Medicare and Social Security are probably the most obvious. Numerous polls over the last six months show that any cuts to Social Security or Medicare are extremely unpopular.



And that brings us to the popularity or unpopularity of raising the debt ceiling itself. In Washington and on Capitol Hill it's taken as a given that making a debt ceiling vote is political suicide. And it's true that it does not poll well. But even a cursory look at the polls show most people have very little understanding of what the question is and are much more divided than people -- or at least Washington -- realize. A Gallup poll from early May showed the second biggest number of people were those who said they didn't know enough about the question to have an opinion -- the Gallup poll from May 13: 47% said vote against a debt ceiling, 19% said vote for it and 34% said they didn't know enough to have an opinion.
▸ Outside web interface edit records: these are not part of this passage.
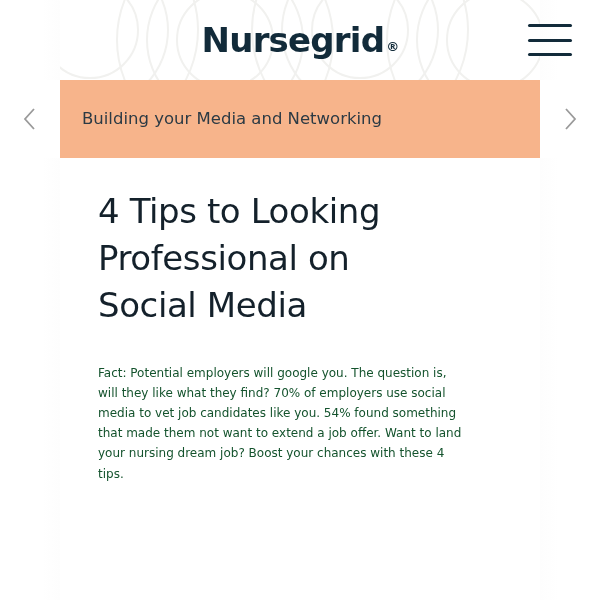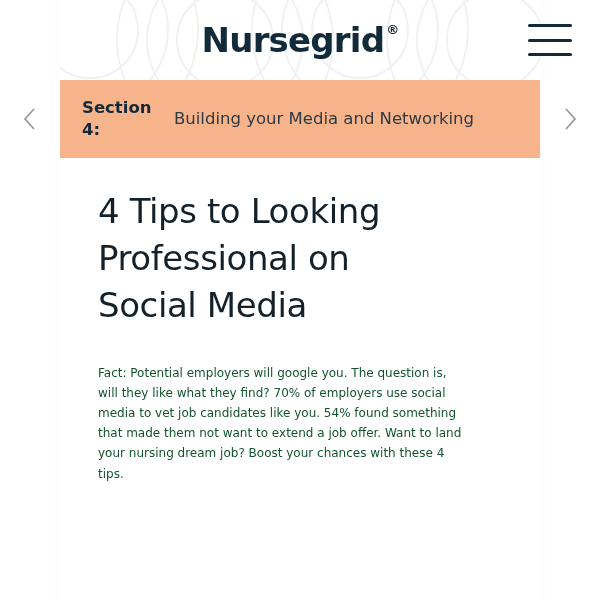--- a/index.html
+++ b/index.html
@@ -49,7 +49,7 @@
     color: #122b3a;
     line-height: 1;
     display: flex;
-    align-items: flex-start;
+    align-items: flex-end;
   }
   .brand .reg {
     font-size: 13px;

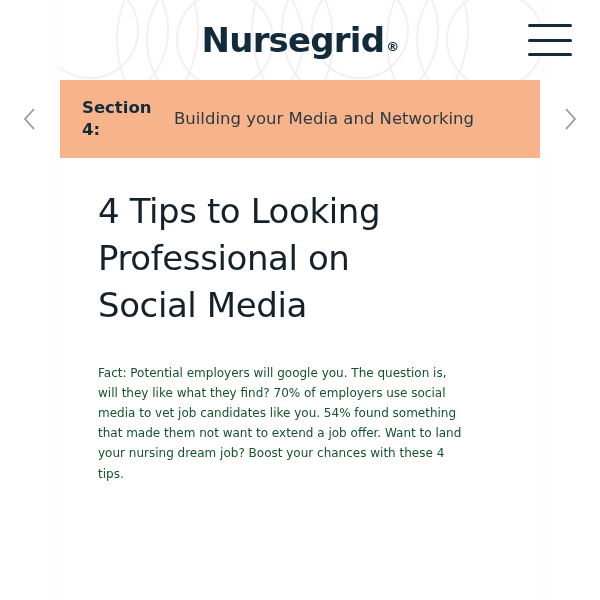--- a/index.html
+++ b/index.html
@@ -212,7 +212,6 @@
     </div>
 
     <div class="section-banner">
-      <div class="section-label">Section 4:</div>
       <div class="section-title">Building your Media and Networking</div>
     </div>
Note that 47% said don't vote to raise the debt ceiling at all. Not 'don't do it unless you get a good deal' but simply don't do it. Let the government default on its debts, which isn't even really up for discussion in Congress except for some on the Tea Party wing of the House GOP.



And more recent polls have shown rising support for raising the debt ceiling as the public learns more about potential consequences. The most recent poll from AP shows a tie: 41% oppose raising the debt limit, 38% support and 21% either say "neither" or "unsure".



That's hardly a public that's wildly against the proposition or even has terribly clear thoughts on the matter.



A fair reading of the debt limit polls is that when the public is asked should we take on more debt, it's not popular. Republicans are overwhelmingly against it. Some polls have said the rest of the electorate is divided. And a big chunk of the electorate doesn't even understand what the question is. It's really not at all clear that a vote to raise the debt limit is a clear political liability -- and the most recent poll shows the public evenly divided.



But again, draw back and see the big picture. The public overwhelmingly supports the Democrats on the tax question. On cutting Medicare and Social Security the public not only takes the Democrats side, the opposition to Republicans is at near lethal levels. The debt limit question may favor the Republicans but the public is generally divided and a significant plurality say they don't even understand the question.



From these facts, you'd expect that the debt ceiling/debt cutting debate would be a pitched battle or that the Democrats would have the whip hand. But that's far from the case. In fact, the Democrats have continued to concede ground as Republicans have upped the ante, daring the Democrats not to agree to cuts which are extremely unpopular.



Something doesn't fit about this picture. What's the disconnect? Some of this stems from deeper trends in the political economy -- a topic I'll discuss in another post. But the main answer is political. The Democrats have been overawed by Republicans continually raising the ante and bluffing -- and being genuinely worried about the consequences of the United States defaulting on its debt, something the GOP doesn't seem worried about. The real error here was buying into the idea of negotiations based on holding the future of the country's economy hostage. But now the problem is that the Democrats are focused on a behind closed doors negotiation with no outside game while not making any effort to bring the larger public into the conversation.